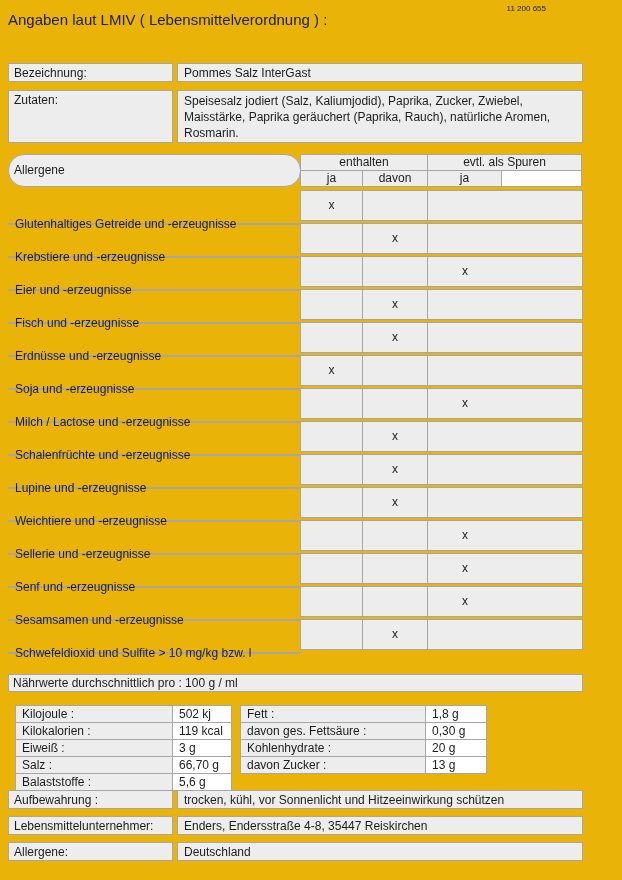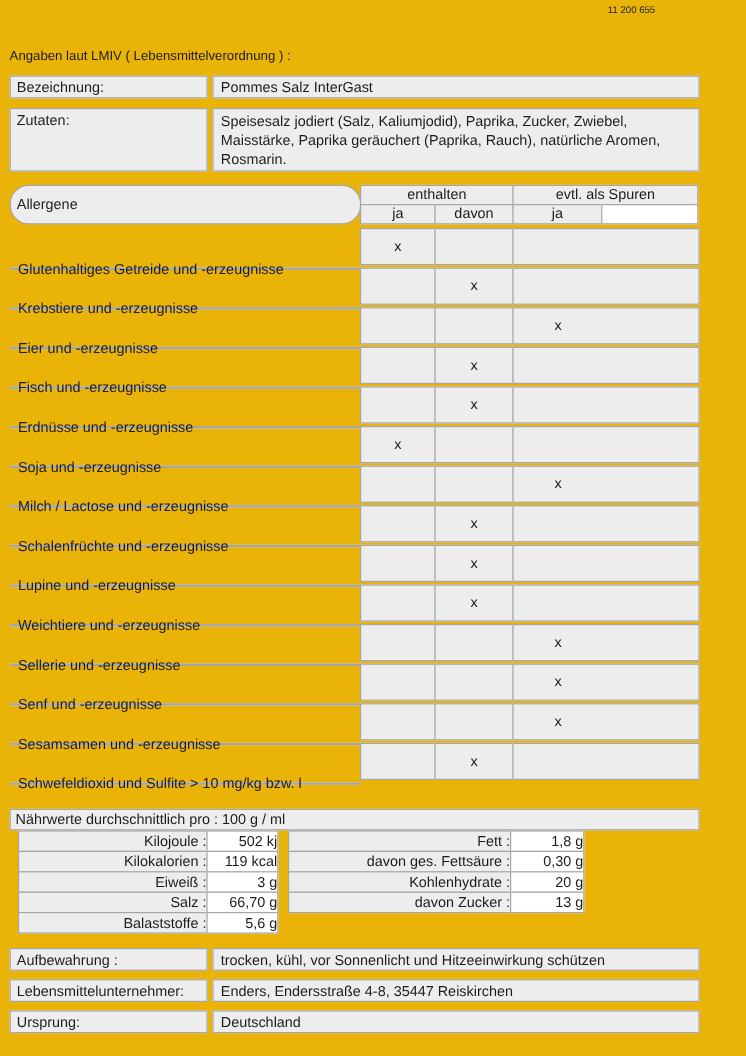--- a/index.html
+++ b/index.html
@@ -28,9 +28,9 @@
   }
   .title {
     position: absolute;
-    top: 41px;
+    top: 11px;
     left: 8px;
-    font-size: 11px;
+    font-size: 15px;
   }
   
   .cell {

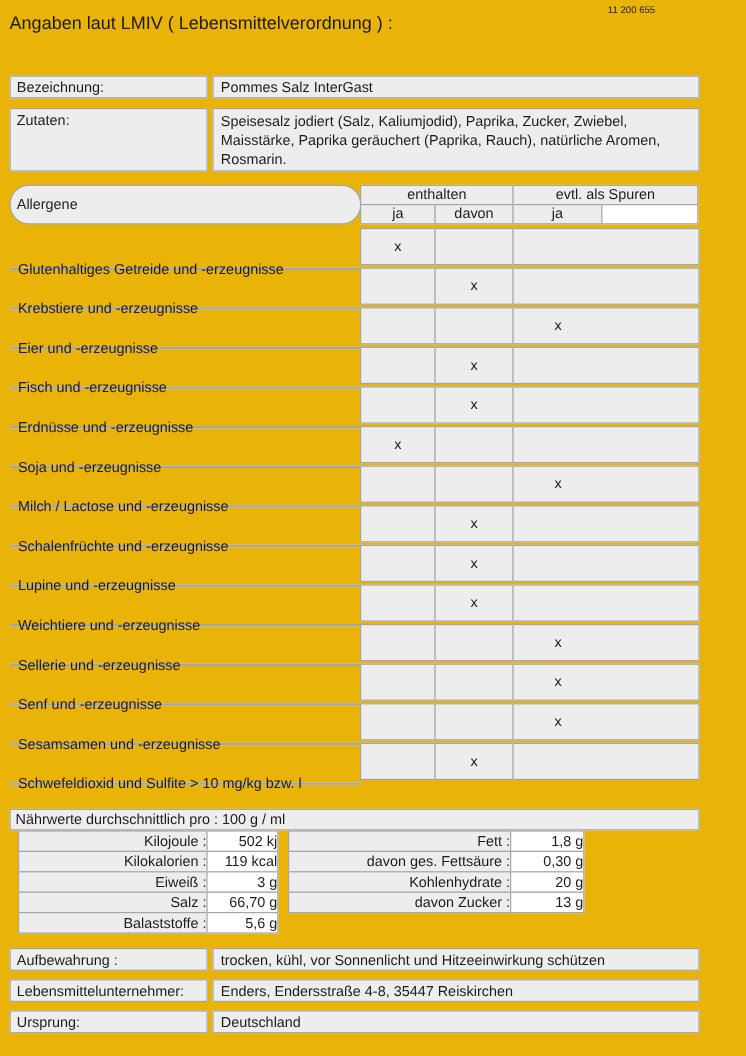--- a/index.html
+++ b/index.html
@@ -78,7 +78,7 @@
   
   .nutrition { position: absolute; top: 674px; left: 8px; width: 575px; }
   .nut-header { height: 18px; padding-left: 4px; line-height: 16px; }
-  .nut-rows { margin-left: 7px; margin-top: 1px; text-align: right; }
+  .nut-rows { margin-left: 7px; margin-top: 14px; }
   .nut-row { display: flex; height: 18px; margin-top: -1px; line-height: 16px; }
   .nut-row > div { padding: 0 0 0 6px; }
   .nl1 { width: 158px; }

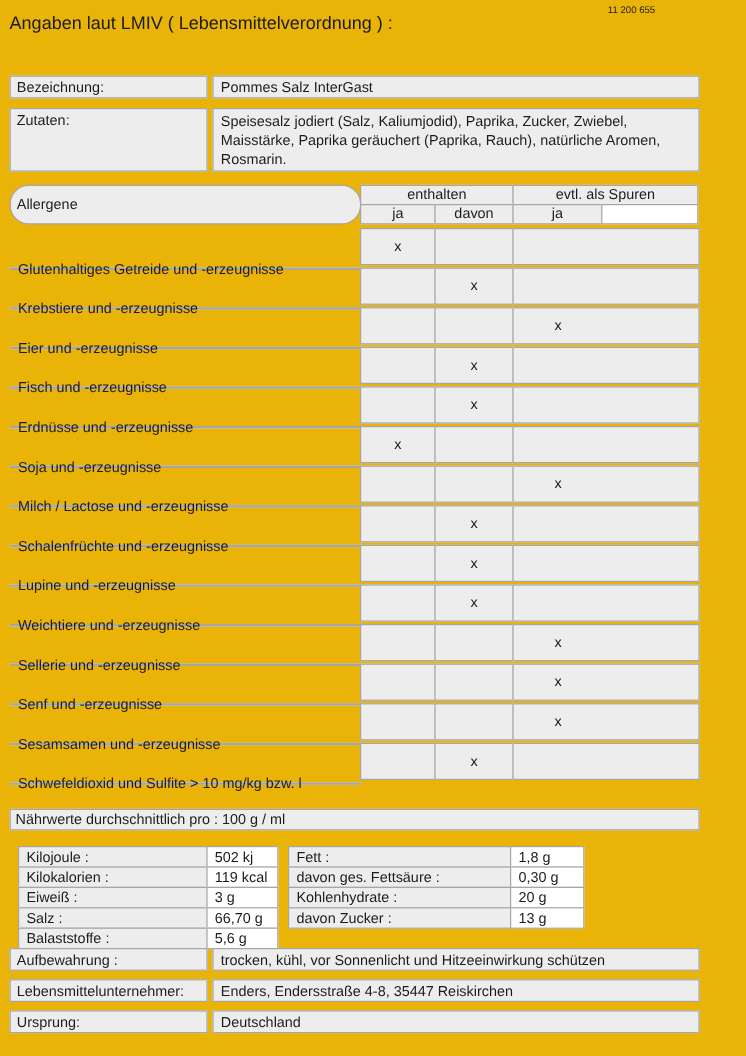--- a/index.html
+++ b/index.html
@@ -298,7 +298,7 @@
   </div>
 
   <div class="lvrow f-ursprung h19">
-    <div class="cell label-cell">Ursprung:</div>
+    <div class="cell label-cell">Allergene:</div>
     <div class="lv-gap"></div>
     <div class="cell value-cell">Deutschland</div>
   </div>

----

Word for word, set down every record, keeping the images out.

YOUR RESPONSE ▸
--- a/index.html
+++ b/index.html
@@ -28,9 +28,9 @@
   }
   .title {
     position: absolute;
-    top: 41px;
+    top: 11px;
     left: 8px;
-    font-size: 11px;
+    font-size: 15px;
   }
   
   .cell {

--- a/index.html
+++ b/index.html
@@ -78,7 +78,7 @@
   
   .nutrition { position: absolute; top: 674px; left: 8px; width: 575px; }
   .nut-header { height: 18px; padding-left: 4px; line-height: 16px; }
-  .nut-rows { margin-left: 7px; margin-top: 1px; text-align: right; }
+  .nut-rows { margin-left: 7px; margin-top: 14px; }
   .nut-row { display: flex; height: 18px; margin-top: -1px; line-height: 16px; }
   .nut-row > div { padding: 0 0 0 6px; }
   .nl1 { width: 158px; }

--- a/index.html
+++ b/index.html
@@ -298,7 +298,7 @@
   </div>
 
   <div class="lvrow f-ursprung h19">
-    <div class="cell label-cell">Ursprung:</div>
+    <div class="cell label-cell">Allergene:</div>
     <div class="lv-gap"></div>
     <div class="cell value-cell">Deutschland</div>
   </div>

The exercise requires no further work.